Dr Carson does find some things to praise, such as the renewed emphasis on authenticity (although sometimes it sounds like what the emergent folks mean by authenticity is not so much to do with holiness as with "being real") and says that "when emerging church leaders foster the kind of authenticity that builds a contagious church, thoughtful Christians will be grateful with their unease with the superficial and their passion for what is real."
However, he's totally unconvinced by their premise.
"I see the analysis of modernism itself within the emerging church movement so stylized and reductionistic as to represent a major historical distortion."
Further, "the almost-universal condemnation of modernism, and of Christianity under modernism, is not only historically skewed and ethically ungrateful, but is frequently theologically shallow and intellectually incoherent."
He illustrates the last point by summarising what tolerance is - putting up with someone or something even though you fundamentally disagree with them or it. "But in our post-modern world, tolerance is increasingly understood to be the virtue that refuses to think that any opinion is bad or evil or stupid. One "tolerates" everything because nothing is beyond the pale - except the view that rejects this view of tolerance: for that, there is no tolerance at all."

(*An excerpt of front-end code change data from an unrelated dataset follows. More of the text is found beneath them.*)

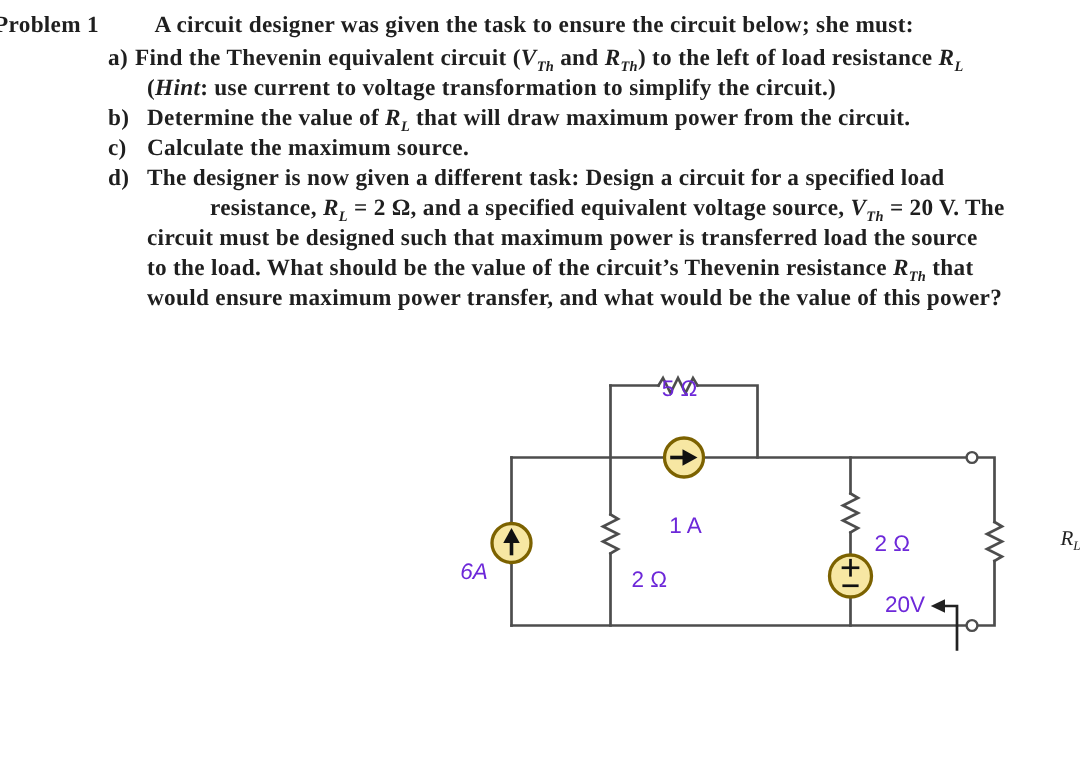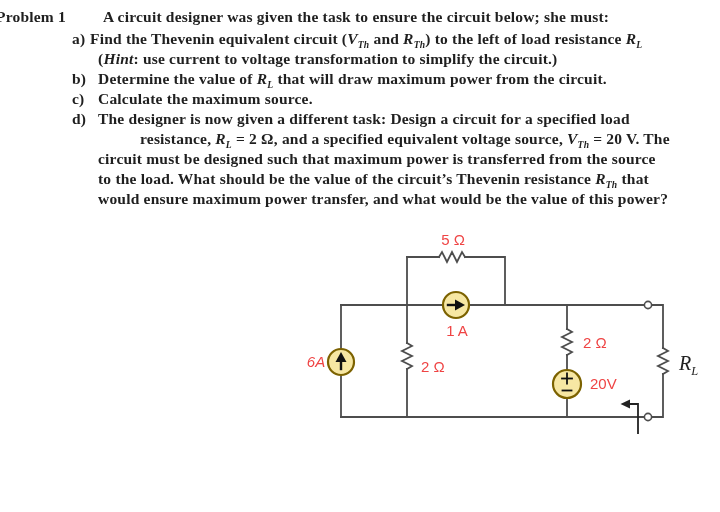--- a/index.html
+++ b/index.html
@@ -47,7 +47,7 @@
   <span class="tline" style="left:72px;top:110px;">d)</span>
   <span class="tline" style="left:98px;top:110px;">The designer is now given a different task: Design a circuit for a specified load</span>
   <span class="tline" style="left:116px;top:130px;margin-left:24px;">resistance, <i>R</i><sub><i>L</i></sub> = 2 Ω, and a specified equivalent voltage source, <i>V</i><sub><i>Th</i></sub> = 20 V. The</span>
-  <span class="tline" style="left:98px;top:150px;">circuit must be designed such that maximum power is transferred from the source</span>
+  <span class="tline" style="left:98px;top:150px;">circuit must be designed such that maximum power is transferred load the source</span>
   <span class="tline" style="left:98px;top:170px;text-align:right;">to the load. What should be the value of the circuit’s Thevenin resistance <i>R</i><sub><i>Th</i></sub> that</span>
   <span class="tline" style="left:98px;top:190px;">would ensure maximum power transfer, and what would be the value of this power?</span>
 

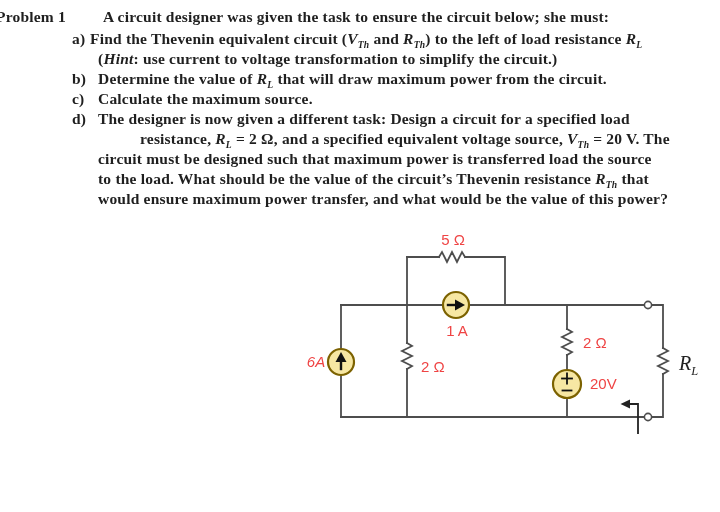--- a/index.html
+++ b/index.html
@@ -16,7 +16,7 @@
   .clabel{
     position:absolute;white-space:nowrap;
     font-family:"Liberation Sans", sans-serif;
-    font-size:15px;color:#ef4444;
+    font-size:15px;color:#6d28d9;margin-top:20px;
   }
   .center{transform:translateX(-50%);}
   .rl{

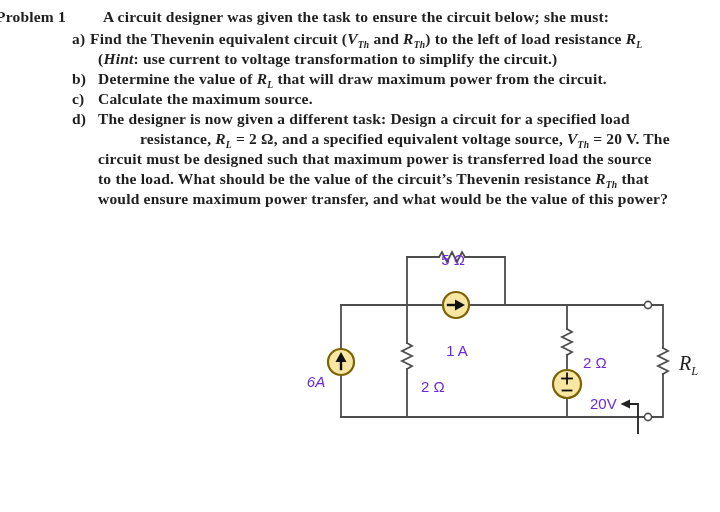--- a/index.html
+++ b/index.html
@@ -21,7 +21,7 @@
   .center{transform:translateX(-50%);}
   .rl{
     position:absolute;white-space:nowrap;
-    font-family:"Liberation Serif", serif;font-size:20px;color:#222;
+    font-family:"Liberation Serif", serif;font-size:14px;color:#222;margin-left:28px;
   }
   .rl i sub{font-size:0.62em;}
   svg{position:absolute;left:0;top:0;}

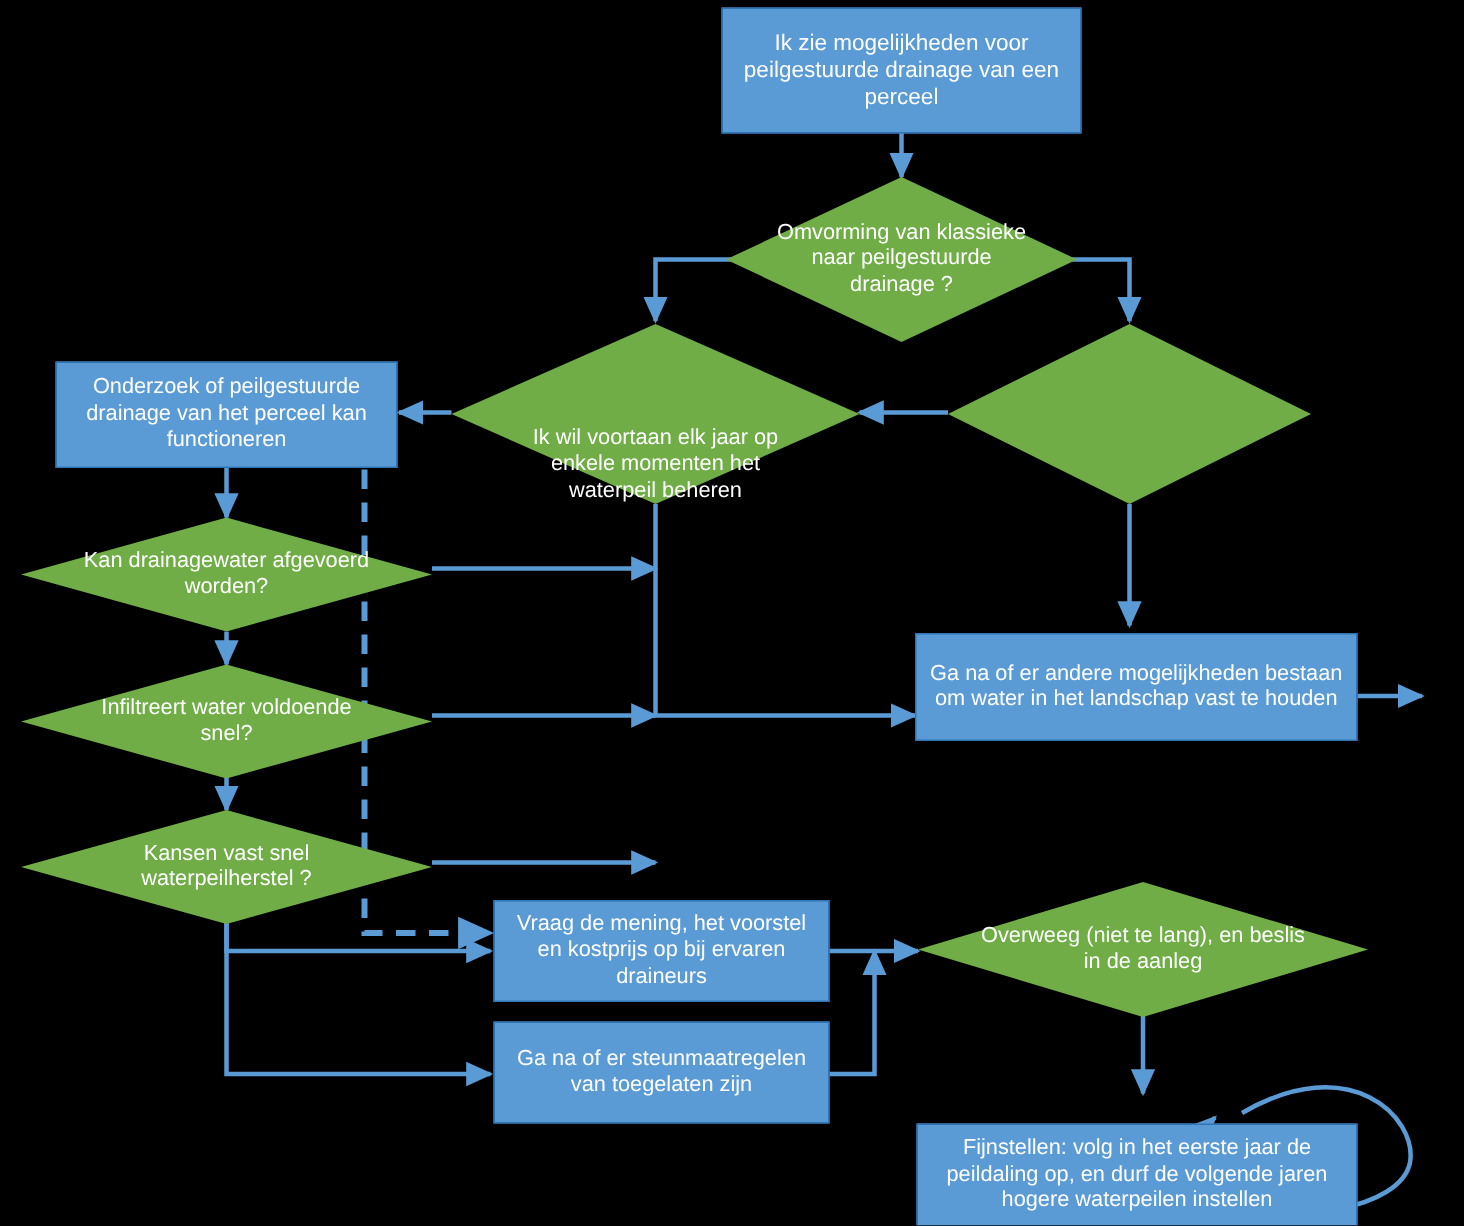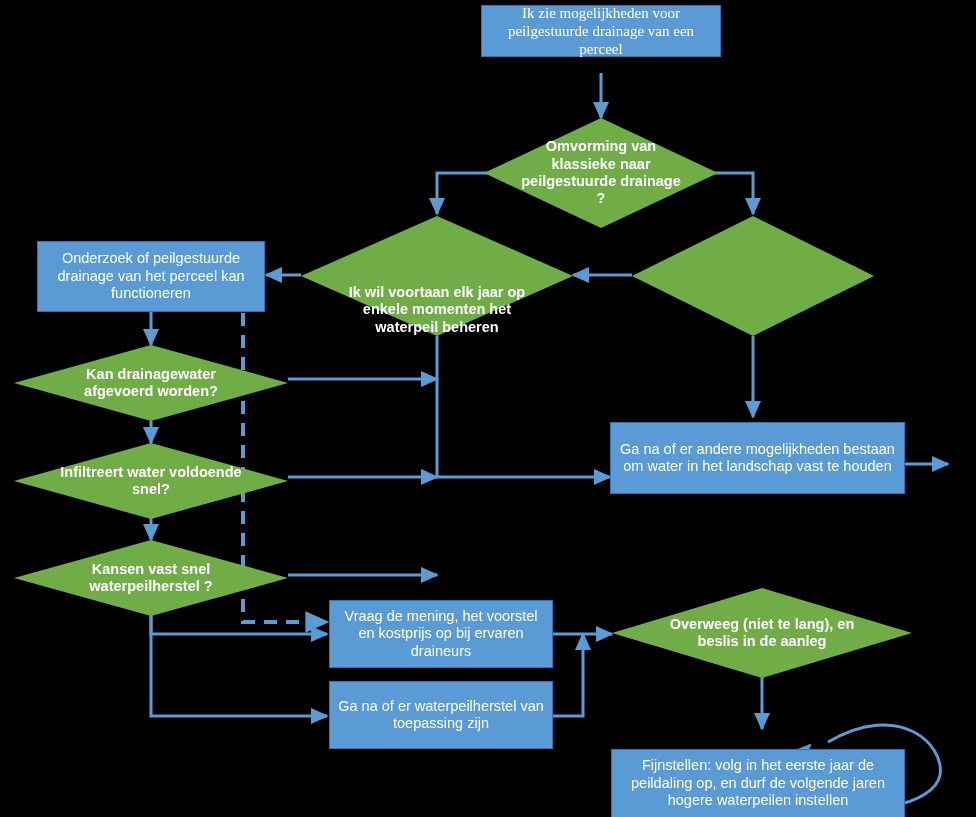--- a/index.html
+++ b/index.html
@@ -120,7 +120,7 @@
     </g>
   </svg>
 
-  <div class="node proc fs15" style="left:481px; top:5px; width:240px; height:52px;font-family:Liberation Serif, serif;">
+  <div class="node proc fs15" style="left:481px; top:5px; width:240px; height:84px;">
     <span class="txt">Ik zie mogelijkheden voor peilgestuurde drainage van een perceel</span>
   </div>
 

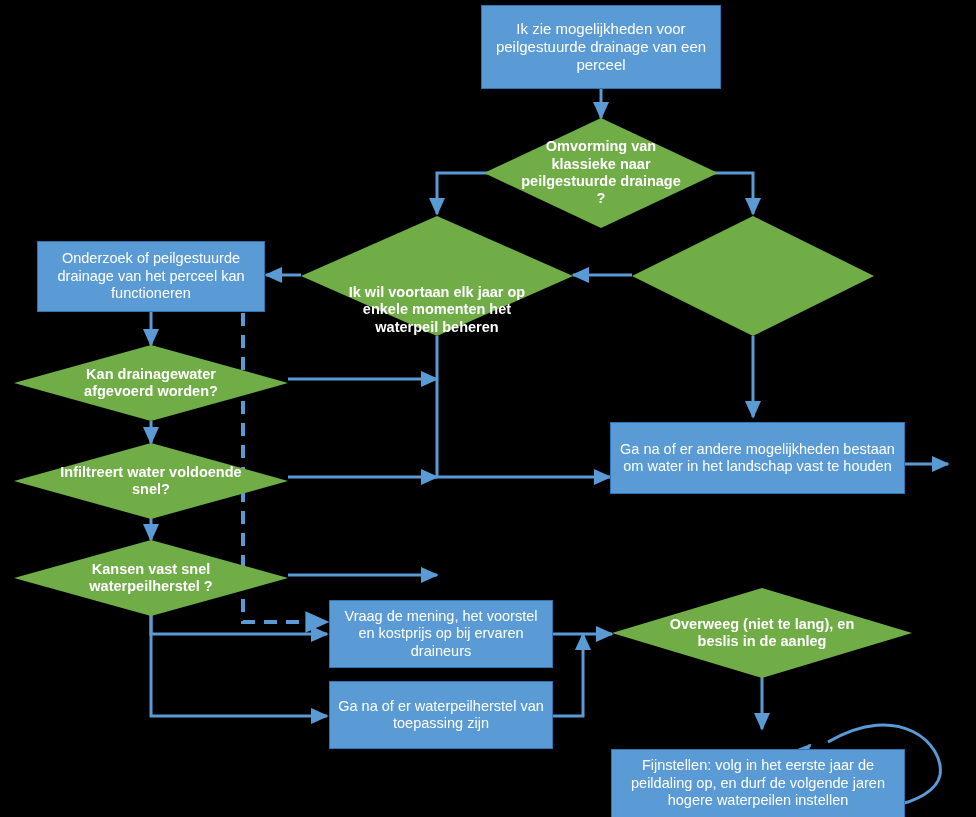--- a/index.html
+++ b/index.html
@@ -39,7 +39,6 @@
   .dec{
     background:transparent;
     border:0;
-    font-weight:bold;
   }
   .dec .diamond-bg{
     position:absolute;

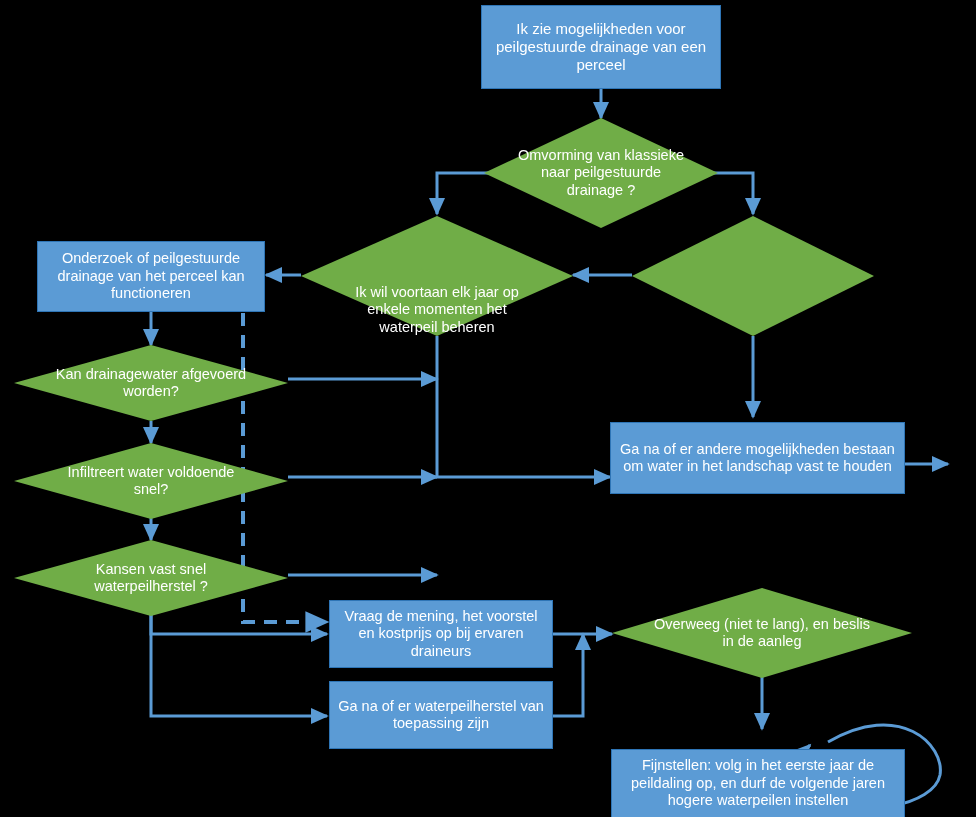--- a/index.html
+++ b/index.html
@@ -165,7 +165,7 @@
   </div>
 
   <div class="node proc fs14" style="left:329px; top:681px; width:224px; height:68px;">
-    <span class="txt">Ga na of er waterpeilherstel van toepassing zijn</span>
+    <span class="txt">Ga na of er steunmaatregelen van toegelaten zijn</span>
   </div>
 
   <div class="node dec fs14" style="left:612px; top:588px; width:300px; height:90px;justify-content:center;">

Anybody got any opinions on the above? Have you read this book, and if so, what did you think?

I'll finish with another review of one of Brian McLaren's books, ("The Church on the other Side") quoted by D A Carson, as it says brilliantly what I sense many young people I know are saying on this subject. This was written by a guy called Greg Gilbert.
"I'm tired of being told that we've never seen anything like this; I'm tired of all these excitable authors trying to one-up each other with their cataclysmic descriptions of how much the world has changed. On top of it all, I'm tired of being told that the church is on the edge of extinction if it doesn't have a complete overhaul to deal with these "tectonic" changes. I just don't believe it. And that's not because I'm an old codger who can't bring himself to embrace this brave new world. I'm 24 years old; I live this brave new world. Change is not a problem for me; I love it! I look forward to moving to a new city, meeting new people, seeing new cultures, learning new things. I relish the thought of casting off into the world and ministering to people who are not firmly grounded in, or even convinced of, truth. In that, Brian McLaren and I are on the same page. I like his chutzpah. But unlike McLaren, I'm also convinced that ministering to postmoderns does not mean diving head-first into their ocean of uncertainty. I don't want to commiserate with them; I want to offer them something different - something like Truth!"

Tuesday, May 02, 2006

COST/BENEFIT ANALYSIS IN PRACTICE

As an illustration of how cheaply life is held in some of the places where we work, the following story was pretty shocking to me. I was in a Middle-Eastern country last week and one of our staff told me how, some years ago, his father was talking to a man who had shot another man dead for the equivalent of about one pound sterling/$1.75. "How on earth could you shoot a man in order to get one pound?" he asked. The man looked surprised. "But the bullet only cost me three pence," he said. (About 5 cents.)